Saturday, October 17, 2009

Rainbows

After the rain, there is a rainbow. Marikina was hardly hit by typhoon “Ondoy”. I was not spared. Chest-deep flood entered our home, including my clinic and car. All my medical records, prescription pads, stethoscope, BP apparatus and other equipment were submerged in muddy flood water. Most of it I have to discard but I cleaned my stethoscope and BP apparatus. These are the basic tools I needed to re-start my practice.

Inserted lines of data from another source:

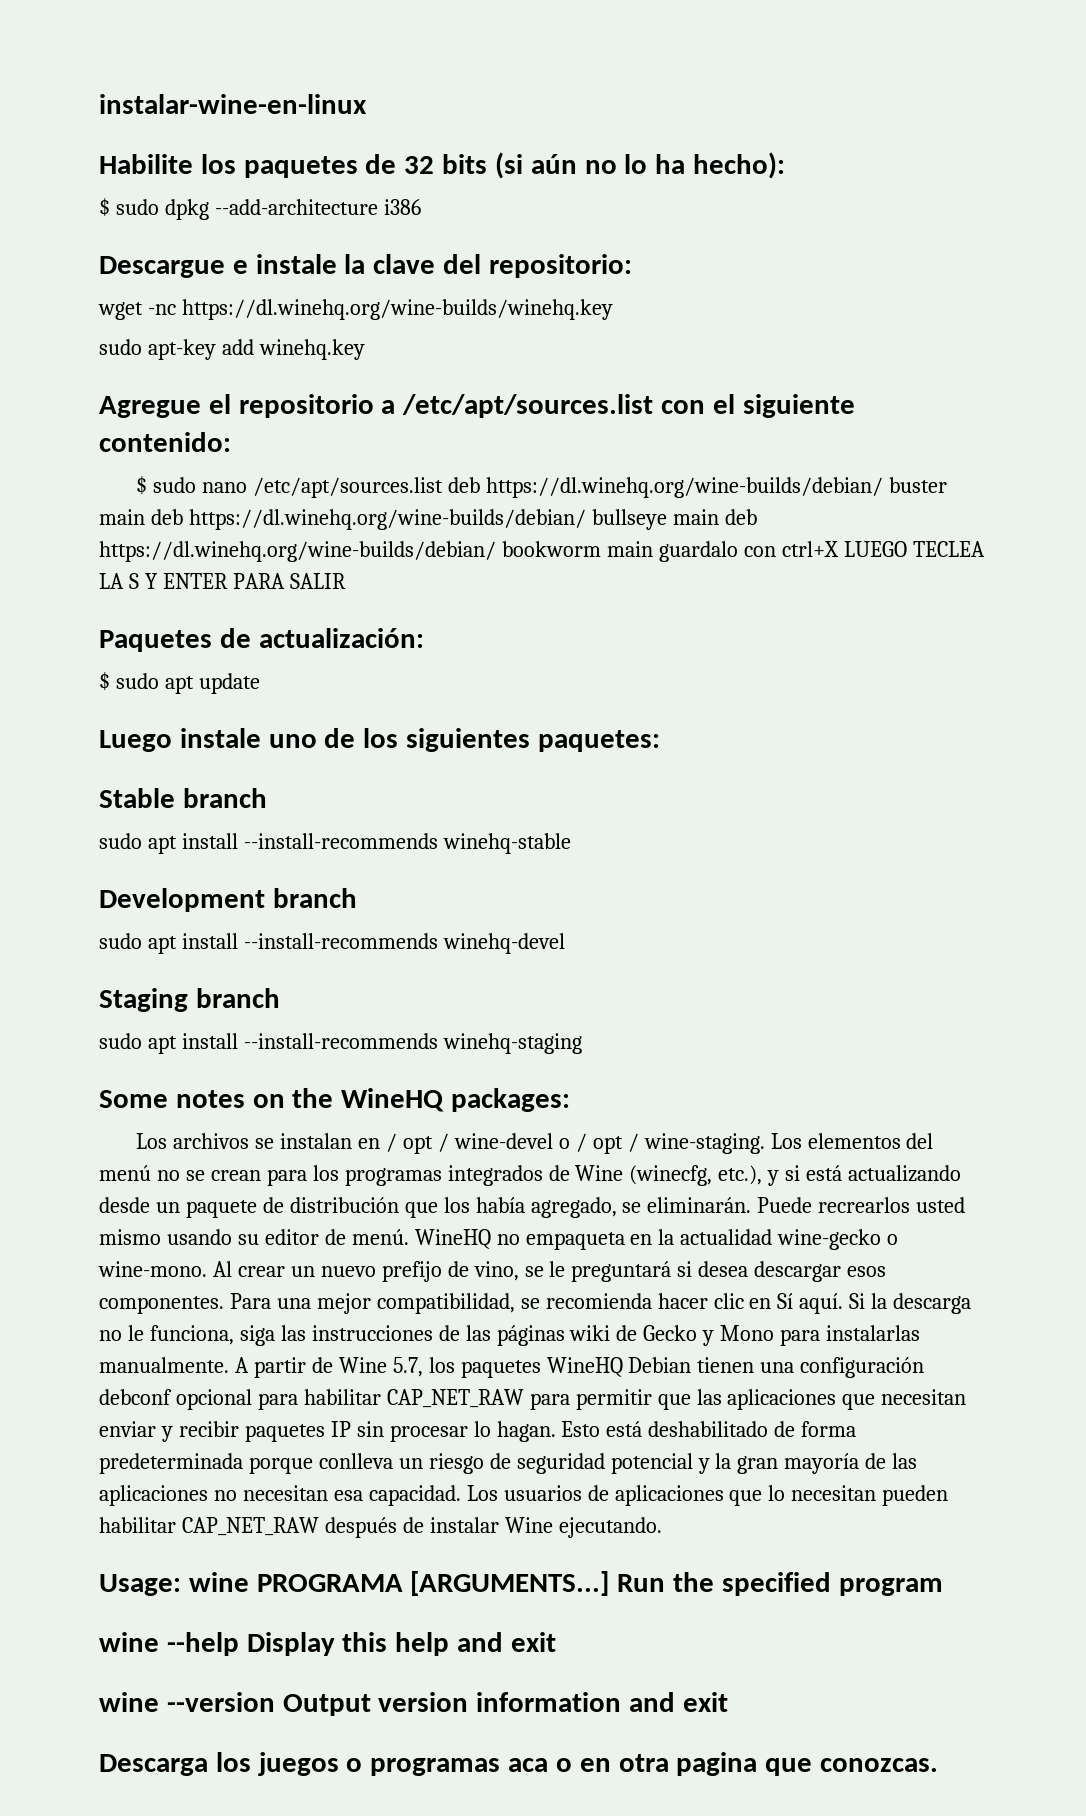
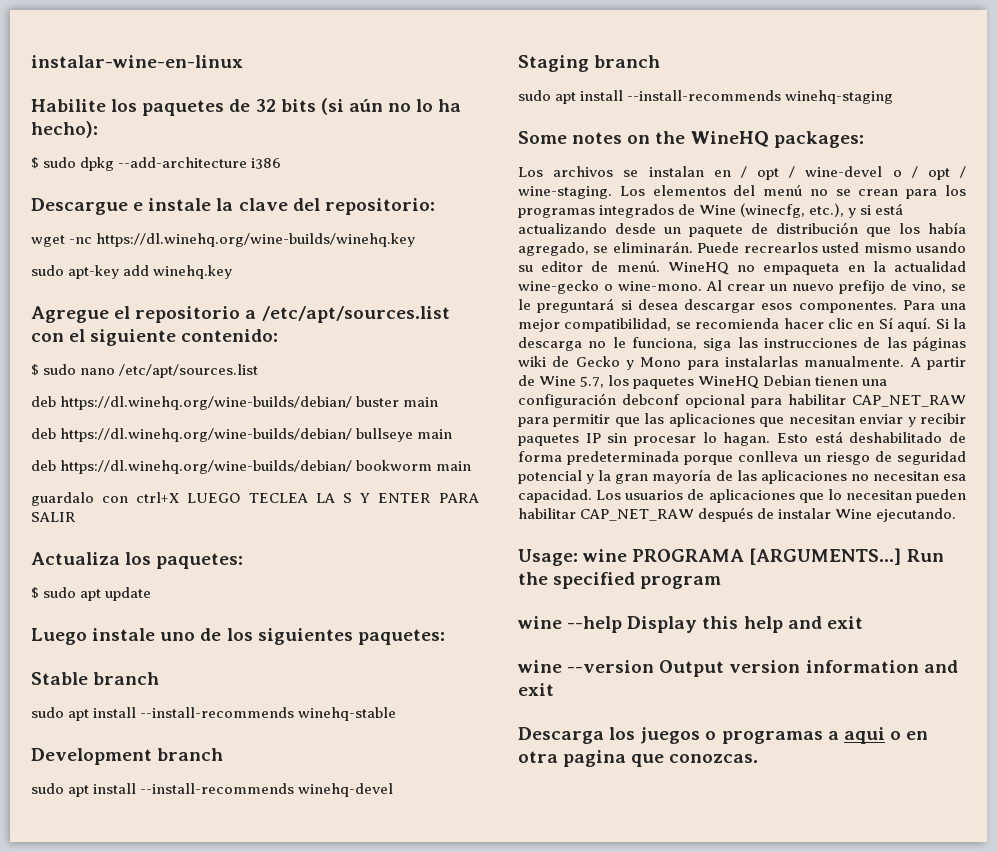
- $ sudo nano /etc/apt/sources.list deb https://dl.winehq.org/wine-builds/debian/ buster main deb https://dl.winehq.org/wine-builds/debian/ bullseye main deb https://dl.winehq.org/wine-builds/debian/ bookworm main guardalo con ctrl+X LUEGO TECLEA LA S Y ENTER PARA SALIR
+ $ sudo nano /etc/apt/sources.list
+ deb https://dl.winehq.org/wine-builds/debian/ buster main
+ deb https://dl.winehq.org/wine-builds/debian/ bullseye main
+ deb https://dl.winehq.org/wine-builds/debian/ bookworm main
+ guardalo con ctrl+X LUEGO TECLEA LA S Y ENTER PARA SALIR
- Paquetes de actualización:
+ Actualiza los paquetes:
- Descarga los juegos o programas aca o en otra pagina que conozcas.
+ Descarga los juegos o programas a aqui o en otra pagina que conozcas.

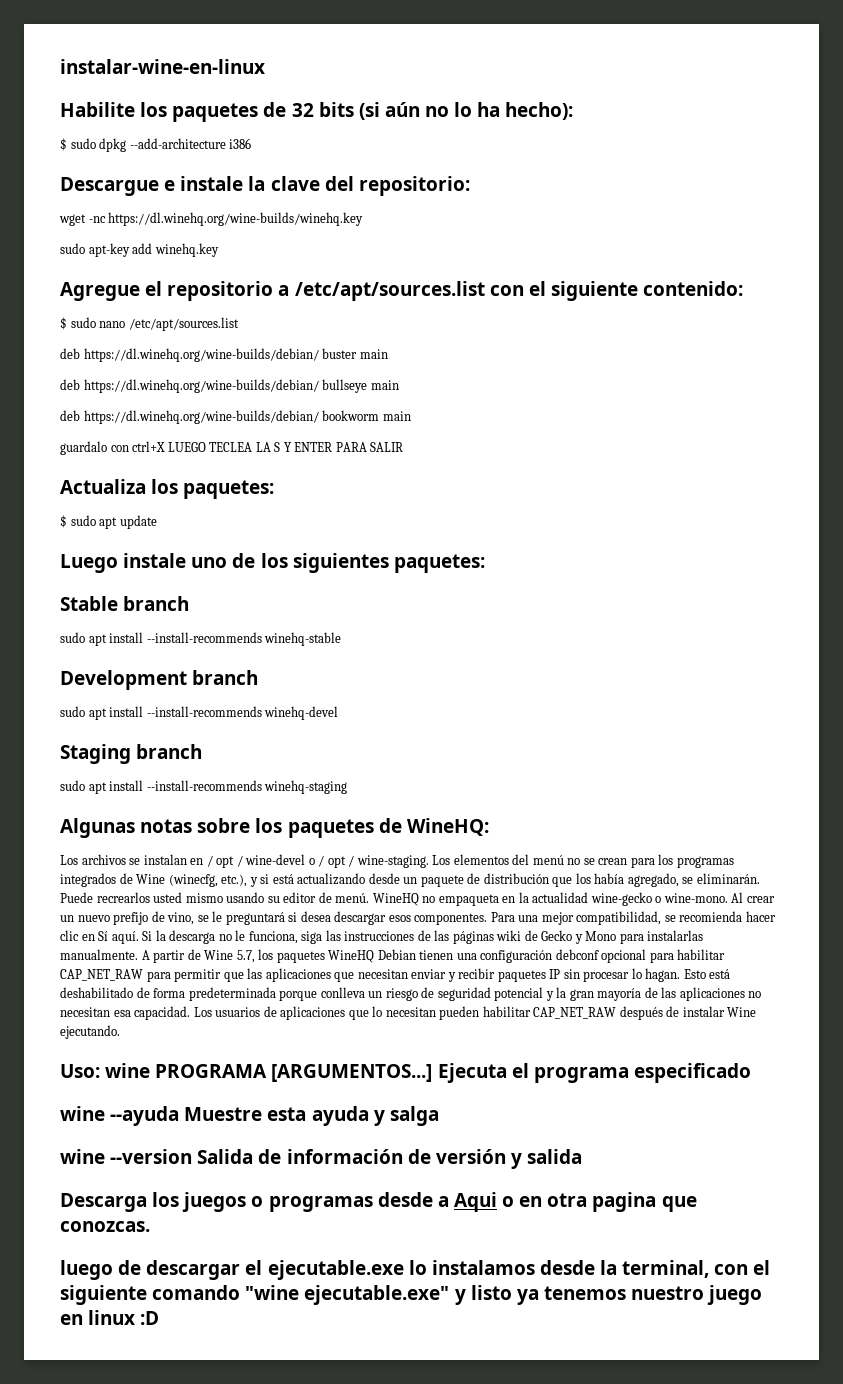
- Some notes on the WineHQ packages:
+ Algunas notas sobre los paquetes de WineHQ:
- Usage: wine PROGRAMA [ARGUMENTS...] Run the specified program
- wine --help Display this help and exit
- wine --version Output version information and exit
+ Uso: wine PROGRAMA [ARGUMENTOS...] Ejecuta el programa especificado
+ wine --ayuda Muestre esta ayuda y salga
+ wine --version Salida de información de versión y salida
- Descarga los juegos o programas a aqui o en otra pagina que conozcas.
+ Descarga los juegos o programas desde a Aqui o en otra pagina que conozcas.
+ luego de descargar el ejecutable.exe lo instalamos desde la terminal, con el siguiente comando "wine ejecutable.exe" y listo ya tenemos nuestro juego en linux :D

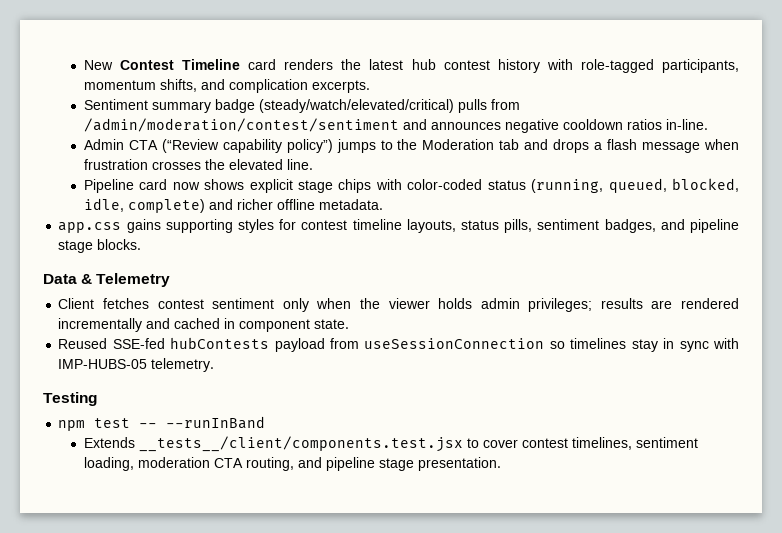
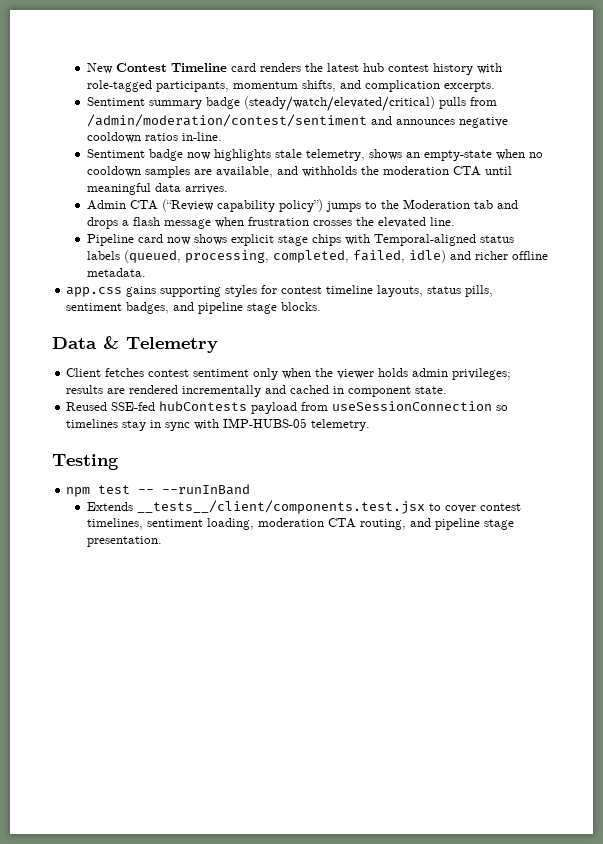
+ Sentiment badge now highlights stale telemetry, shows an empty-state when no cooldown samples are available, and withholds the moderation CTA until meaningful data arrives.
- Pipeline card now shows explicit stage chips with color-coded status (running, queued, blocked, idle, complete) and richer offline metadata.
+ Pipeline card now shows explicit stage chips with Temporal-aligned status labels (queued, processing, completed, failed, idle) and richer offline metadata.

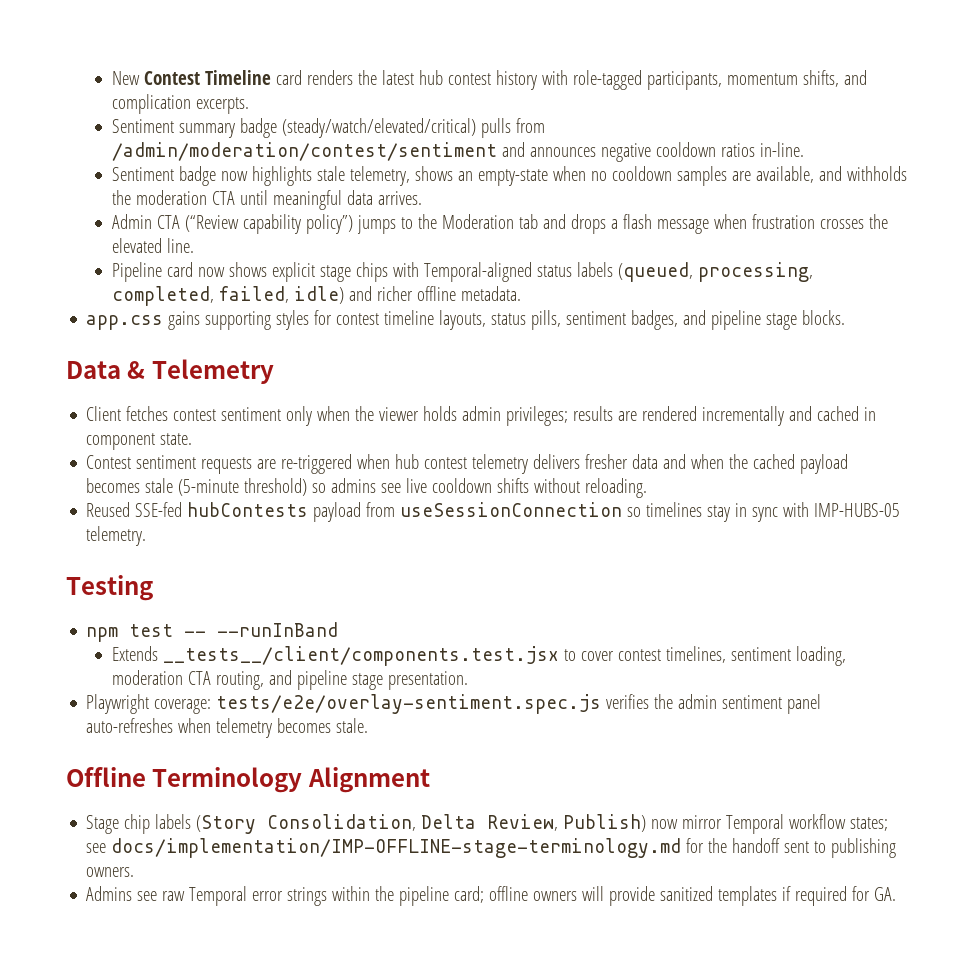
+ Contest sentiment requests are re-triggered when hub contest telemetry delivers fresher data and when the cached payload becomes stale (5-minute threshold) so admins see live cooldown shifts without reloading.
+ Playwright coverage: tests/e2e/overlay-sentiment.spec.js verifies the admin sentiment panel auto-refreshes when telemetry becomes stale.
+ Offline Terminology Alignment
+ Stage chip labels (Story Consolidation, Delta Review, Publish) now mirror Temporal workflow states; see docs/implementation/IMP-OFFLINE-stage-terminology.md for the handoff sent to publishing owners.
+ Admins see raw Temporal error strings within the pipeline card; offline owners will provide sanitized templates if required for GA.

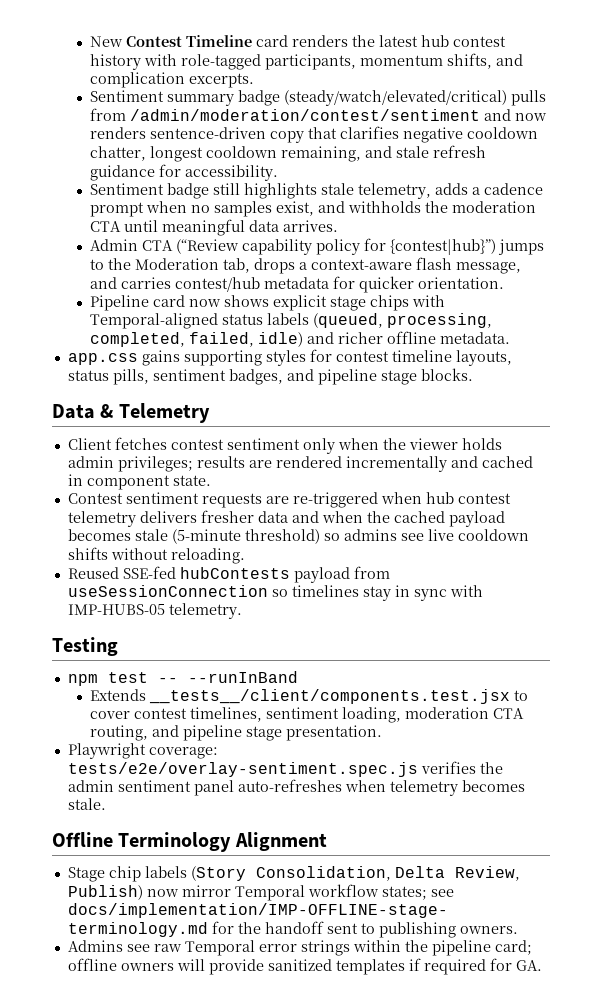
- Sentiment summary badge (steady/watch/elevated/critical) pulls from /admin/moderation/contest/sentiment and announces negative cooldown ratios in-line.
+ Sentiment summary badge (steady/watch/elevated/critical) pulls from /admin/moderation/contest/sentiment and now renders sentence-driven copy that clarifies negative cooldown chatter, longest cooldown remaining, and stale refresh guidance for accessibility.
- Sentiment badge now highlights stale telemetry, shows an empty-state when no cooldown samples are available, and withholds the moderation CTA until meaningful data arrives.
+ Sentiment badge still highlights stale telemetry, adds a cadence prompt when no samples exist, and withholds the moderation CTA until meaningful data arrives.
- Admin CTA (“Review capability policy”) jumps to the Moderation tab and drops a flash message when frustration crosses the elevated line.
+ Admin CTA (“Review capability policy for {contest|hub}”) jumps to the Moderation tab, drops a context-aware flash message, and carries contest/hub metadata for quicker orientation.

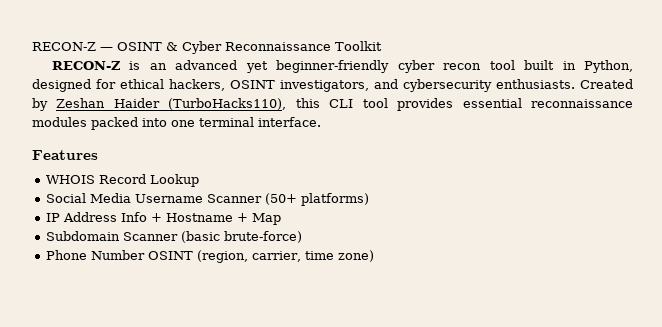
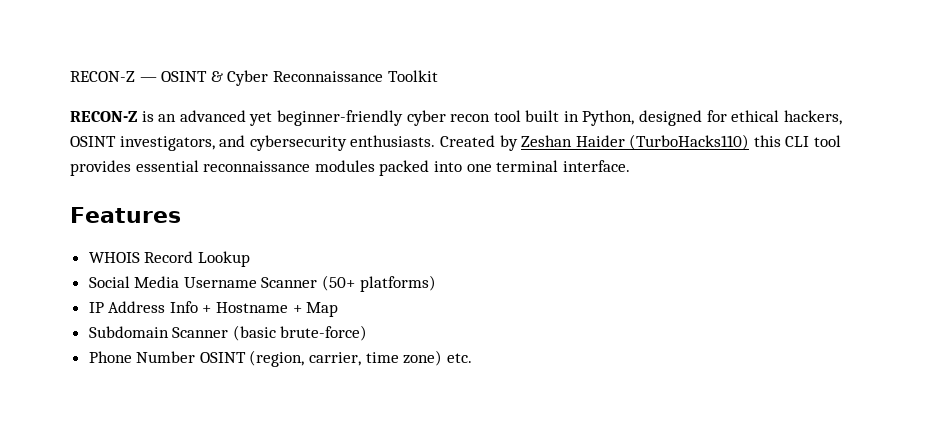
- Created by Zeshan Haider (TurboHacks110), this CLI tool provides essential reconnaissance modules packed into one terminal interface.
+ Created by Zeshan Haider (TurboHacks110) this CLI tool provides essential reconnaissance modules packed into one terminal interface.
- Phone Number OSINT (region, carrier, time zone)
+ Phone Number OSINT (region, carrier, time zone) etc.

I felt like a newly licensed doctor. I have to start from scratch. I bought stuffs to furnish my clinic. Make new records for every patient I treat day by day. The only difference is that I already have my patient base.


I did my first rounds 2 days after the flood. I have to take a jeep and walked a kilometer because traffic was not moving. The road was slippery because of mud, and dirty because of files of thrown-away things destroyed by the flood. I was commuting and walking for 3 days more until my sister lent her car.


After every disaster, sickness follows. Cases of diarrhea increased because of contaminated water supply. Leptospirosis, a rat urine-borne bacteria, lingered in the flood and mud. Many consulted at my clinc. Hospital admissions rose, making all hospitals in Marikina full. Never in my practice that I had 11 admissions in a day. Some were simply diarrhea, some confirmed case of Leptospirosis, and requiring dialysis. Until now, I have more than 5 confined patients in a day.


After the rain, there is a rainbow. They say that at the end of the rainbow there is a pot of gold. I need patients to earn a living.


After the flood that flushed away most of the things that make my life comfortable, I learned one thing. “We must live simply so that others may simply live.”